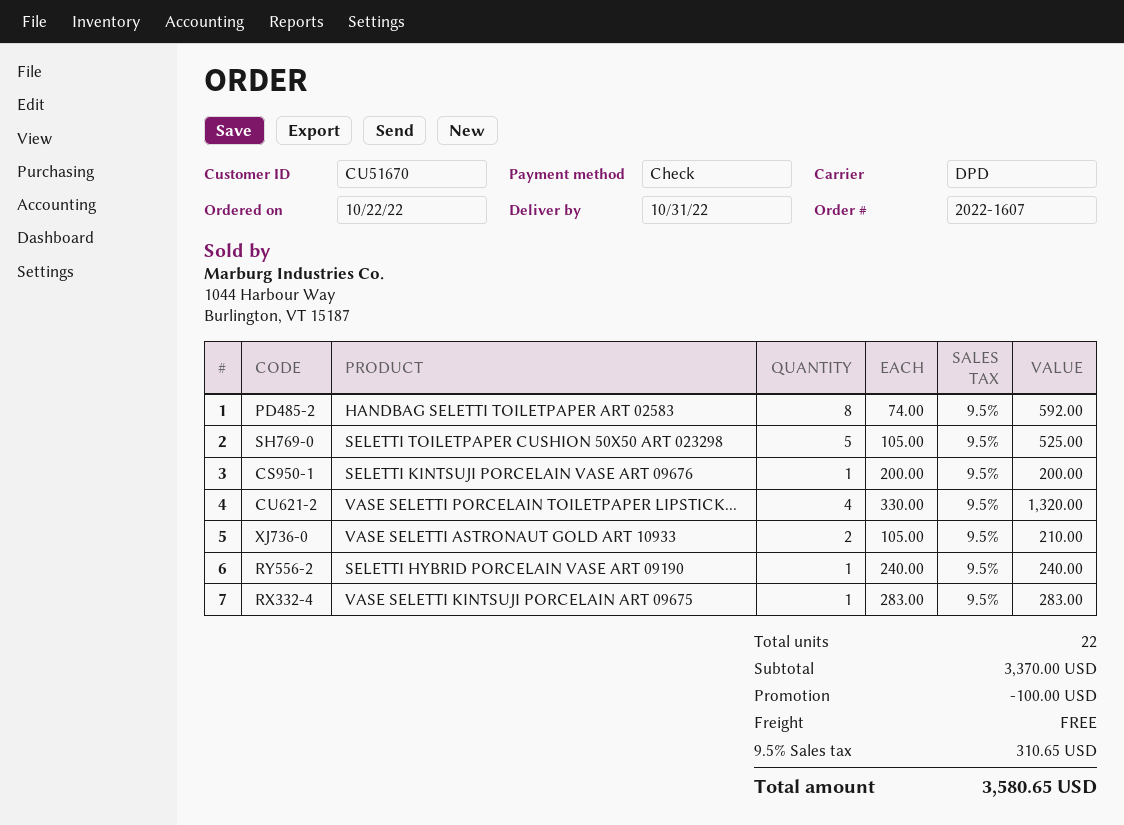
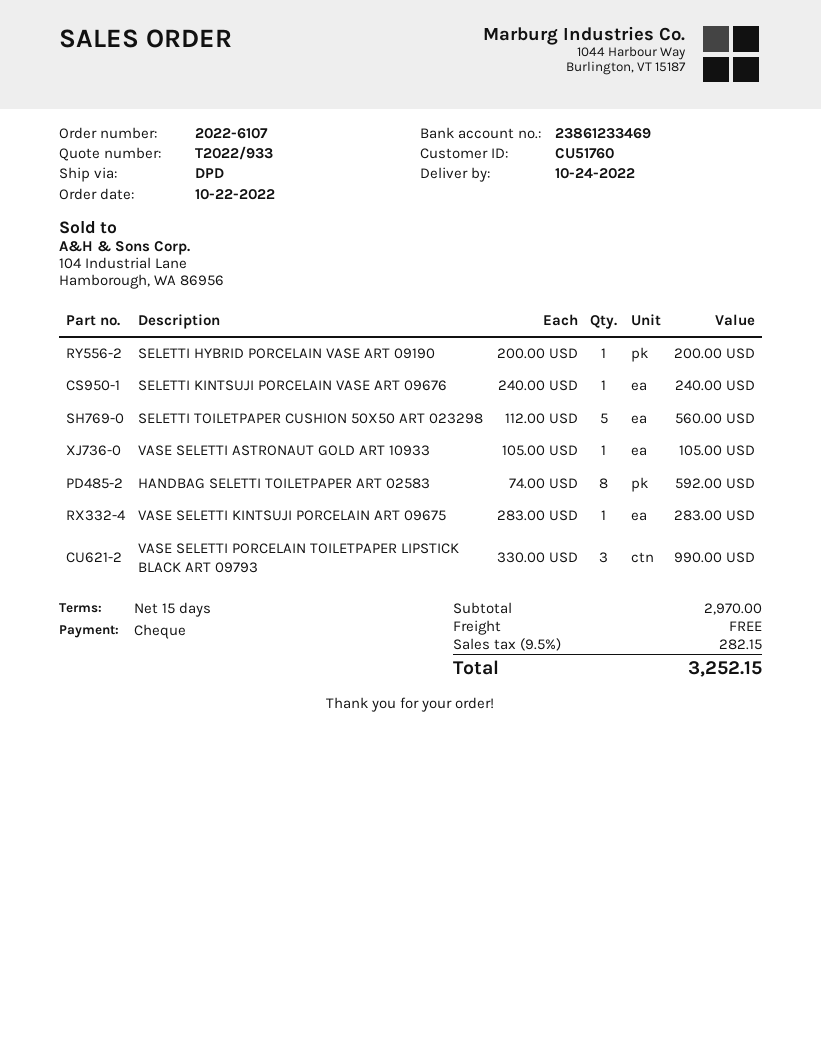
order number: 2022-1607 -> 2022-6107
delivery date: 2022-10-31 -> 2022-10-24
customer number: CU51670 -> CU51760
SELETTI TOILETPAPER CUSHION 50X50 ART 023298: 5 x 105.00 = 525.00 -> 5 x 112.00 = 560.00
SELETTI KINTSUJI PORCELAIN VASE ART 09676: 1 x 200.00 = 200.00 -> 1 x 240.00 = 240.00
VASE SELETTI PORCELAIN TOILETPAPER LIPSTICK...: 4 x 330.00 = 1320.00 -> 3 x 330.00 = 990.00
VASE SELETTI ASTRONAUT GOLD ART 10933: 2 x 105.00 = 210.00 -> 1 x 105.00 = 105.00
SELETTI HYBRID PORCELAIN VASE ART 09190: 1 x 240.00 = 240.00 -> 1 x 200.00 = 200.00
subtotal: 3370.00 -> 2970.00
discount: 100.00 -> none
tax: 9.5% = 310.65 -> 9.5% = 282.15
total: 3580.65 -> 3252.15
- - -
- Assigned task -
Output each entry verbatim; none of the pictures should be included.

- Task solution -
order number: 2022-1607 -> 2022-6107
delivery date: 2022-10-31 -> 2022-10-24
customer number: CU51670 -> CU51760
SELETTI TOILETPAPER CUSHION 50X50 ART 023298: 5 x 105.00 = 525.00 -> 5 x 112.00 = 560.00
SELETTI KINTSUJI PORCELAIN VASE ART 09676: 1 x 200.00 = 200.00 -> 1 x 240.00 = 240.00
VASE SELETTI PORCELAIN TOILETPAPER LIPSTICK...: 4 x 330.00 = 1320.00 -> 3 x 330.00 = 990.00
VASE SELETTI ASTRONAUT GOLD ART 10933: 2 x 105.00 = 210.00 -> 1 x 105.00 = 105.00
SELETTI HYBRID PORCELAIN VASE ART 09190: 1 x 240.00 = 240.00 -> 1 x 200.00 = 200.00
subtotal: 3370.00 -> 2970.00
discount: 100.00 -> none
tax: 9.5% = 310.65 -> 9.5% = 282.15
total: 3580.65 -> 3252.15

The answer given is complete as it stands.